Christina DiPaci: Thank you.
Jeffrey Boedges: Can I ask you – yeah. Go ahead.
Christina DiPaci: Yeah.
Jeffrey Boedges: No, please go. You go first. You’re the guest.
Christina DiPaci: Oh, I was just going to say we wanted to make sure that it was approachable for newcomers and for connoisseurs, for everyone who smokes weed and are interested in it. And so, that was one of our goals.
Jeffrey Boedges: And how many SKUs are you guys doing and how many different strains and how many things like that? Are you guys marketing under the Paradiso label?
Christina DiPaci: Well, 20 to 40.
Rick Kiley: Twenty to 40?
Jeffrey Boedges: Your partners are listening. Don’t get it wrong.
Christina DiPaci: Twenty to 40. Probably more, to be honest. We do a lot. Paradiso has a lot of small batches. So, we put all of our choice cuts from our farm. We do a lot of trial strains that end up coming out very nice and go into Paradiso. So, it ends up getting quite a variety of strains therefore a lot of SKUs.
Jeffrey Boedges: Is it like a vintage then? So, when it runs out, it’s out? Or have you guys discovered something you like, you keep producing it?
Christina DiPaci: Both at the same time. So, sometimes we’ll run a strain for maybe a year, year-and-a-half at most, and sometimes we just run it for a season.
Rick Kiley: Got it. So, it’s a different variety. It’s more of like akin to a seasonal or like a seasonable beer. It’s Octoberfest season so that’s the beer that comes out. You get a lot of pumpkin ales and that sort of stuff. So, you’re bringing it around certain times a year?
Jeffrey Boedges: I assume you have some peppermint weed right now for the holiday.

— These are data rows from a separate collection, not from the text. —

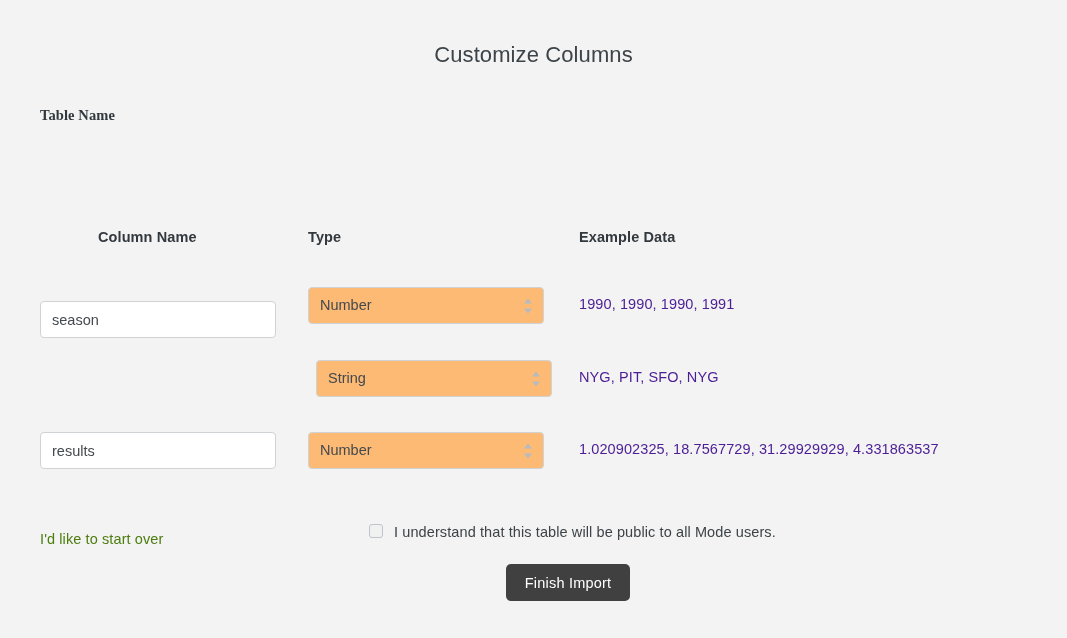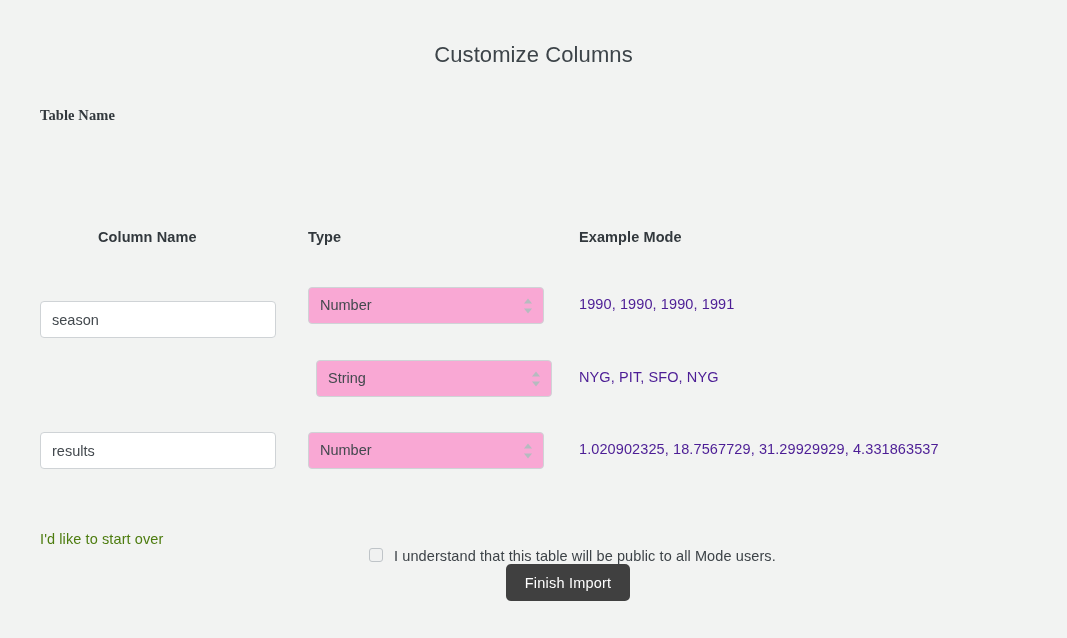--- a/index.html
+++ b/index.html
@@ -88,21 +88,21 @@
   
   .select-wrap {
     position: absolute;
     width: 236px;
     height: 37px;
   }
   .select-box {
     position: absolute;
     inset: 0;
     box-sizing: border-box;
-    background: #f9a8d4;
+    background: #fdba74;
     border: 1px solid #cfd3d6;
     border-radius: 4px;
     font-family: "Liberation Sans", sans-serif;
     font-size: 14.5px;
     color: #43494e;
     padding: 0 30px 0 11px;
     line-height: 35px;
     -webkit-appearance: none;
     appearance: none;
     outline: none;
@@ -157,21 +157,21 @@
     top: 531px;
     left: 40px;
     font-size: 14.5px;
     color: #4d7c0f;
     text-decoration: none;
     letter-spacing: 0.1px;
   }
 
   .agree-wrap {
     position: absolute;
-    top: 548px;
+    top: 524px;
     left: 369px;
     display: flex;
   }
   .agree-box {
     width: 14px;
     height: 14px;
     box-sizing: border-box;
     border: 1px solid #bfc4c8;
     border-radius: 3px;
     background: #f0f1f1;
@@ -211,21 +211,21 @@
 
 <div class="page">
 
   <h1 class="page-title">Customize Columns</h1>
 
   <div class="label-table-name">Table Name</div>
 
   <div class="col-heads">
     <span class="col-head c1">Column Name</span>
     <span class="col-head c2">Type</span>
-    <span class="col-head c3">Example Mode</span>
+    <span class="col-head c3">Example Data</span>
   </div>
 
   <input class="txt-input row1" style="left: 40px; margin-top: 14px;" type="text" value="season">
   <div class="select-wrap row1" style="left:308px;">
     <select class="select-box"><option value="Number">Number</option><option value="String">String</option></select>
     <span class="stepper">
         <i class="up"></i>
         <i class="down"></i>
       </span>
   </div>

Christina DiPaci: We have Christmas Snow for Christmas.
Rick Kiley: Oh, nice. See? We’re not that far off. All right. Cool. Awesome. So, one of the things that we read about is that you have a big dedication to the operation towards sustainability and that even your packaging and that work is also designed to be eco-friendly itself. Can you talk about just the whole sort of sustainability, the philosophy, and how it’s tied really throughout your whole organization?

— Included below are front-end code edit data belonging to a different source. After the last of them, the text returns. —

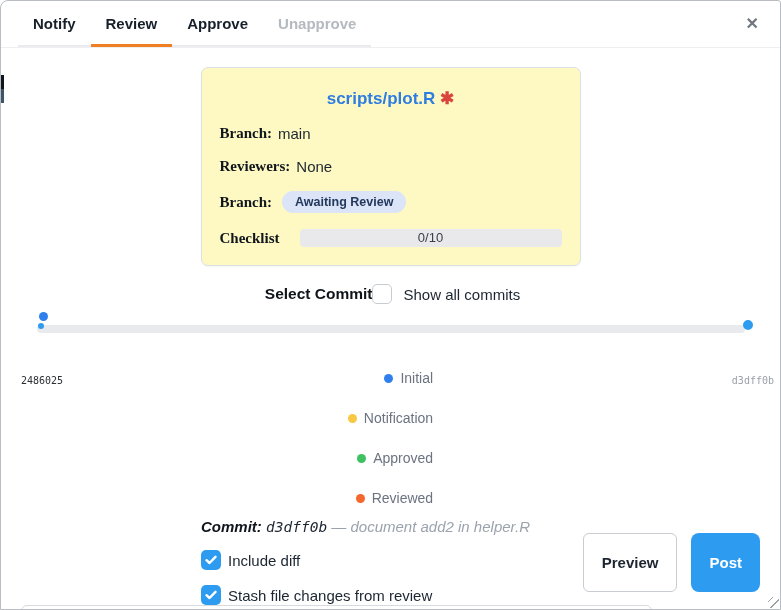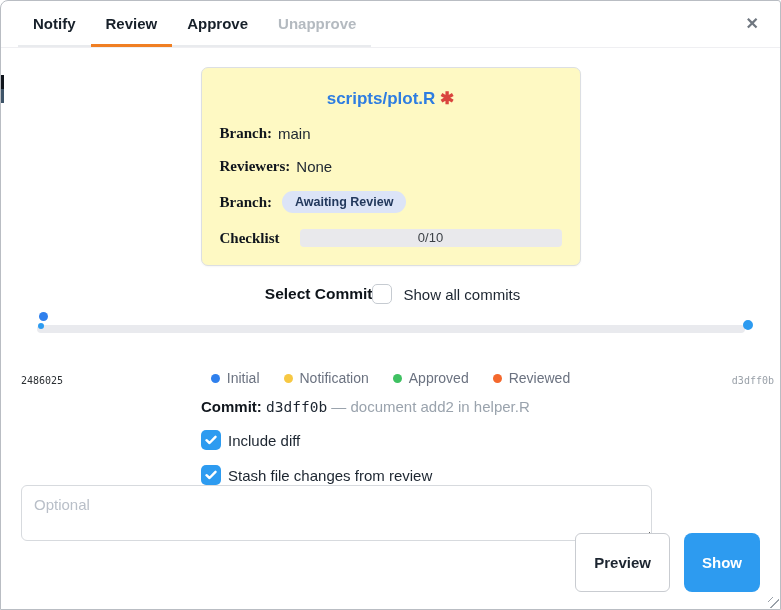--- a/index.html
+++ b/index.html
@@ -37,26 +37,26 @@
 
   .slider-zone { position:relative; height:48px; margin-top:4px; }
   .commit-marker-dot { position:absolute; left:38px; top:4px; width:9px; height:9px; border-radius:50%; background:#2f80ed; }
   .slider-track { position:absolute; left:36px; right:35px; top:17px; height:8px; background:#e9eaee; border-radius:4px; cursor:pointer; }
   .slider-handle-small { position:absolute; left:37px; top:15px; width:6px; height:6px; border:3px solid #2d9bf0; background:#fff; border-radius:50%; cursor:grab; }
   .slider-handle-large { position:absolute; right:27px; top:12px; width:8px; height:8px; border:5px solid #2d9bf0; background:#fff; border-radius:50%; cursor:grab; }
   .slider-labels { position:absolute; left:20px; right:6px; top:31px; display:flex; justify-content:space-between; font-family:"DejaVu Sans Mono", monospace; font-size:10px;margin-top:36px; }
   .slider-label-start { color:#2b2f33; }
   .slider-label-end { color:#9aa1a9; }
 
-  .legend { display:flex; align-items:flex-end; gap:24px; width:fit-content; margin:14px auto 0; font-size:14px; color:#6b7280; }
+  .legend { display:flex; align-items:flex-end; gap:24px; width:fit-content; margin:14px auto 0; font-size:14px; color:#6b7280;flex-direction:column; }
   .legend-item { display:flex; align-items:center; gap:7px; }
   .lg-dot { width:9px; height:9px; border-radius:50%; }
   .lg-blue { background:#2f80ed; } .lg-yellow { background:#f7c843; } .lg-green { background:#3fc162; } .lg-orange { background:#f4682d; }
 
-  .commit-line { margin:12px 0 0 200px; font-size:15px; }
+  .commit-line { margin:12px 0 0 200px; font-size:15px;font-style:italic; }
   .commit-line b { color:#10161d; }
   .commit-hash { font-family:"DejaVu Sans Mono", monospace; font-size:14.5px; color:#1c2530; }
   .commit-message { color:#9aa3ad; }
 
   .option-row { display:flex; align-items:center; gap:7px; margin:15px 0 0 200px; font-size:15px; }
 
   
   .comment-label { margin:20px 0 6px 20px; font-size:15px; color:#15191e; }
   .comment-box { display:block; width:631px; height:56px; margin:0 20px; border:1px solid #d7dade; border-radius:6px; padding:10px 12px; font-family:"Liberation Sans", sans-serif; font-size:15px; color:#333; resize:both; }
   .comment-box::placeholder { color:#b9bfc8; }
@@ -168,17 +168,17 @@
           <path d="M1.5 5.2 L4.5 8 L10.5 1.8" fill="none" stroke="#fff" stroke-width="2.4" stroke-linecap="round" stroke-linejoin="round"></path>
         </svg>
     </div>
     <span>Stash file changes from review</span>
   </div>
 
   <textarea class="comment-box" placeholder="Optional" style=""></textarea>
 
   <div class="footer">
     <button class="btn btn-preview">Preview</button>
-    <button class="btn btn-post">Show</button>
+    <button class="btn btn-post">Post</button>
   </div>
 
   <div class="window-resize-grip"></div>
 </div>
 
 </body></html>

Christina DiPaci: Sure. Why not?
Rick Kiley: That’s great.
Christina DiPaci: So, we chose to highlight our packaging and chose to really stand by a promise to be as sustainable as possible with it because it is such low-hanging fruit. Really, it’s a simple project to kind of be like, “All right. You can do glass jars, plastic jars, or you can do compostable jars.” So, we choose compostable. We choose ocean plastic lids. We choose recyclable aluminum pre-roll tins and we choose compostable bags inside of them to keep the pre-rolls fresh. And so, those are a lot of things that it’s uplifting to be able to choose those wonderful things.
Jeffrey Boedges: What is an ocean lid?
Christina DiPaci: An ocean lid is plastic that they scoop out of the ocean.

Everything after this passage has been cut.